Using Photoshop was life-changing for me, in terms of blog photography. Believe it or not, since I started using Photoshop I actually spend less time editing my photos. I think that editing is one of my favorite things to work on, actually- especially when I get to “save” a less-than-perfect photo. I find it very relaxing and soothing.
The cool thing about both blogging and photography, is that you never stop learning. I actually cringe when I look at my photos from as early as last year, so it’s really fun, seeing your progress over the years. I get so many requests asking how exactly I edit my blog photos and that post is coming soon- promise! In the meantime, I’m sharing a few of my favorite Photoshop tools that I use every single day.
This is a very handy tool when you deal with a lot of shadows or want to brighten only a certain area of your image that’s underexposed. It’s very easy to use, too- just select the Dodge Tool and brush it over the areas you want to brighten. Now, the trick here is to not overdo it- otherwise the image can end up looking really “fake” and overly edited. I usually like to adjust my exposure % accordingly and select “midtones” to make sure that my image looks natural.
Before and after using the Dodge Tool: overall exposure is the same, but certain spots (shadows) were brightened.
This is a tool you’ll find very useful if you do a lot of beauty product photography. It’s basically a tool that heals, or erases spots. I use this all the time when photographing beauty products that have been loved and used a lot. If I have a small dent in my powder compact, or an eyeshadow residue on a palette that I didn’t wipe down for the photo, I just reach for the spot heal tool. It doesn’t matter how many times I wipe everything down, I always end up with a few of Blu’s hairs somewhere on my photos. He loves hanging out with me when I take my blog photos (must be the warm sunshine coming through the glass door I shoot next to) so I use this tool for removing those tiny dog hairs, too.
Spot healing brush tool will do just that: heal or conceal any small spots like this tiny dent in this palette.
This doesn’t happen too often as I don’t usually shoot at high ISO (even when I do my camera can handle it) but this is a very handy tool if you end up with a grainy image. Most of the time when I’m in a hurry I just edit my photos in Camera Raw because it’s very quick and easy. When working with a grainy photo or when I want to smooth the entire surface of an image, this is the tool I use.
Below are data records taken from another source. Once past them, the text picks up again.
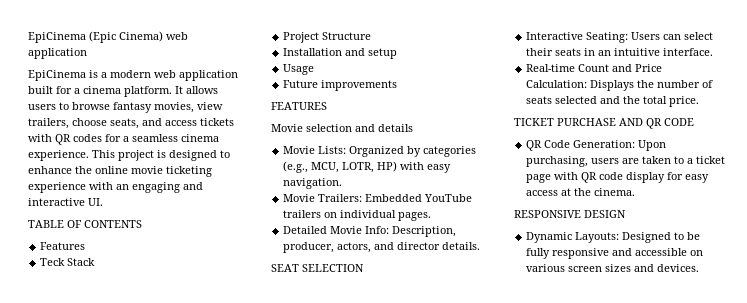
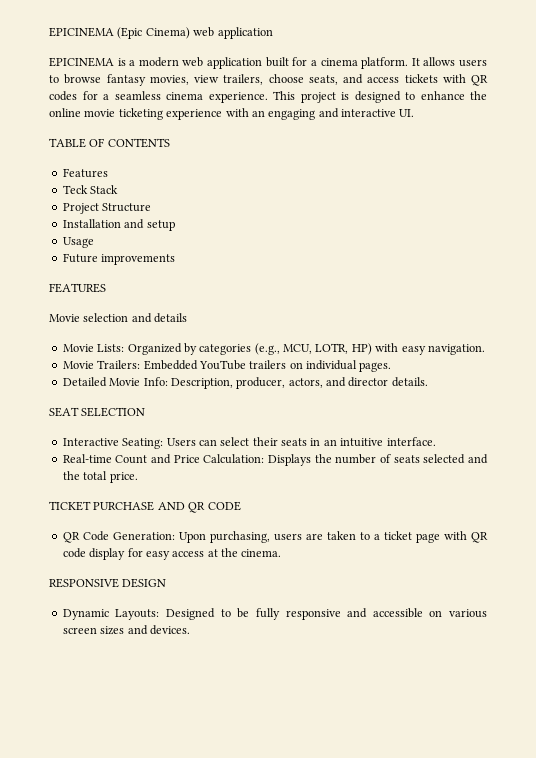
- EpiCinema (Epic Cinema) web application
+ EPICINEMA (Epic Cinema) web application
- EpiCinema is a modern web application built for a cinema platform.
+ EPICINEMA is a modern web application built for a cinema platform.

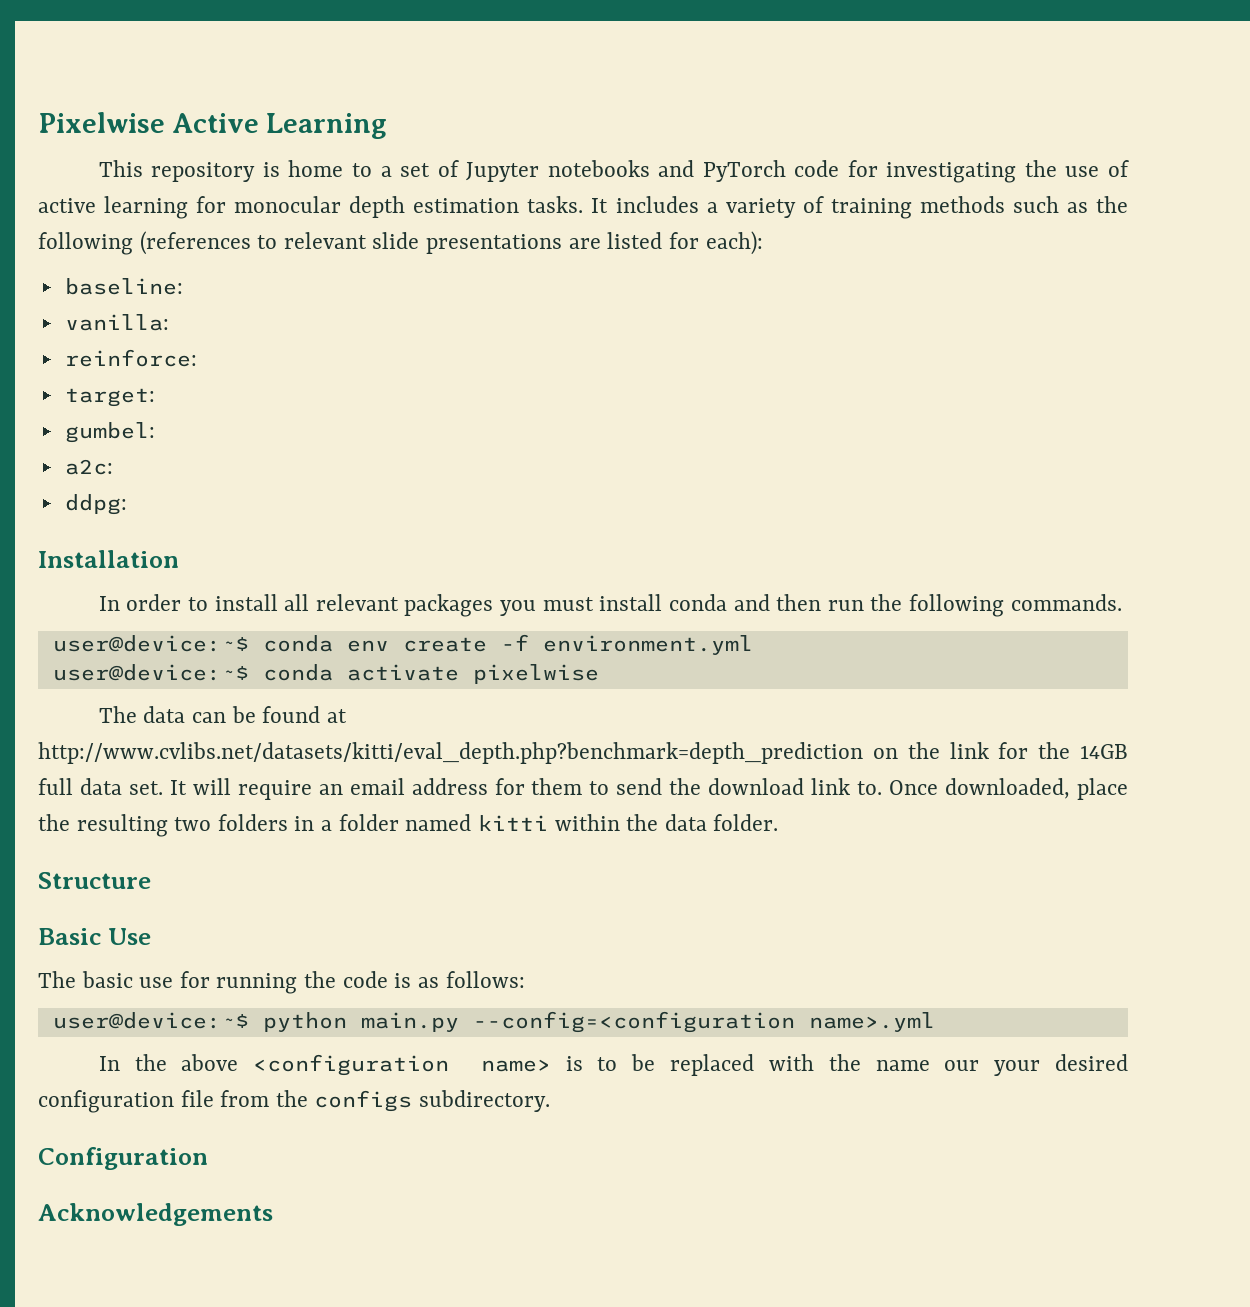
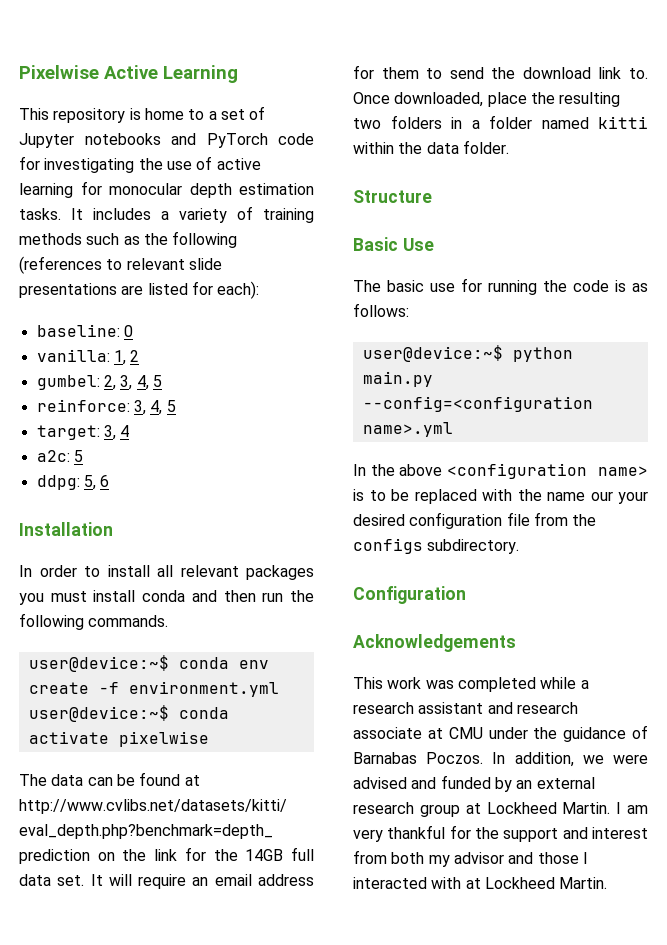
- baseline:
+ baseline: 0
- vanilla:
- reinforce:
+ vanilla: 1, 2
+ gumbel: 2, 3, 4, 5
+ reinforce: 3, 4, 5
- target:
- gumbel:
+ target: 3, 4
- a2c:
+ a2c: 5
- ddpg:
+ ddpg: 5, 6
+ This work was completed while a research assistant and research associate at CMU under the guidance of Barnabas Poczos. In addition, we were advised and funded by an external research group at Lockheed Martin. I am very thankful for the support and interest from both my advisor and those I interacted with at Lockheed Martin.

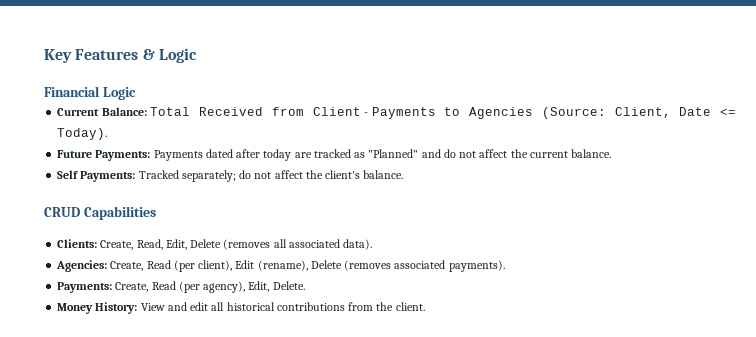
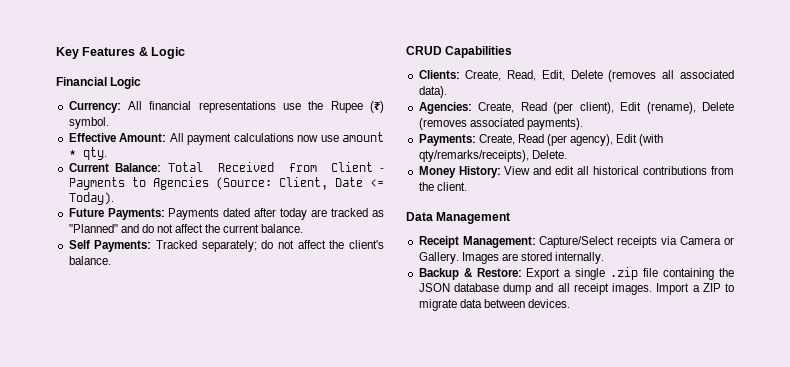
+ Currency: All financial representations use the Rupee (₹) symbol.
+ Effective Amount: All payment calculations now use amount * qty.
- Payments: Create, Read (per agency), Edit, Delete.
+ Payments: Create, Read (per agency), Edit (with qty/remarks/receipts), Delete.
+ Data Management
+ Receipt Management: Capture/Select receipts via Camera or Gallery. Images are stored internally.
+ Backup & Restore: Export a single .zip file containing the JSON database dump and all receipt images. Import a ZIP to migrate data between devices.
This, once again, really comes in handy when working with makeup products- it smooths their surface so they look a bit prettier. Not that there’s anything wrong with photographing used up/loved products, but it’s a nice and quick fix. To use it, go to Filter -> Camera Raw Filter -> Details.
More photography tips:
Reducing the noise makes the products’ surface look really smooth. I exaggerated the noise reduction here, so you can see the difference it can make. I also used the Spot Healing tool to remove that little dent in the powder palette.
The last thing I do before saving my photos is sharpening them. I don’t always have to do it, but I end up sharpening them up a bit almost every single time. Now, before you sharpen your images, you want to resize them first. You don’t want to apply sharpening to the image as is, and then try to resize it. To resize your image in Photoshop go to image -> image size and adjust your size accordingly, depending on your blog display settings. Once your image is resized, go to filter -> sharpen -> unsharp mask. Leave your threshold at “0”, adjust your radius- don’t go too high with your radius either, otherwise, your image will end up looking off, lastly, adjust the sharpness.
Before and after sharpening the image.
SAVE FOR WEB
When working with photos you plan to publish on your blog, don’t save them by clicking “Save As”. Web browsers use sRGB color profile to read images and if you upload an image with a different color space, your image won’t look the same when uploaded to the web. Ever edited a photo that looked beautiful when you were done but the colors were way off once you uploaded the image on your blog? This is why. Even when the images are saved with different color space, web browsers will use the sRGB profile to read them. So, to fix that, once you’re done editing, resizing and sharpening your image, go to File -> Export -> Save for Web. Make sure that the “convert to sRGB” is checked, name and save your image.
These are a few Photoshop tools that I can’t live without. I use pretty much every single one of these on daily basis. They’re very simple to use and easy to understand but can make a HUGE difference in the way your images look.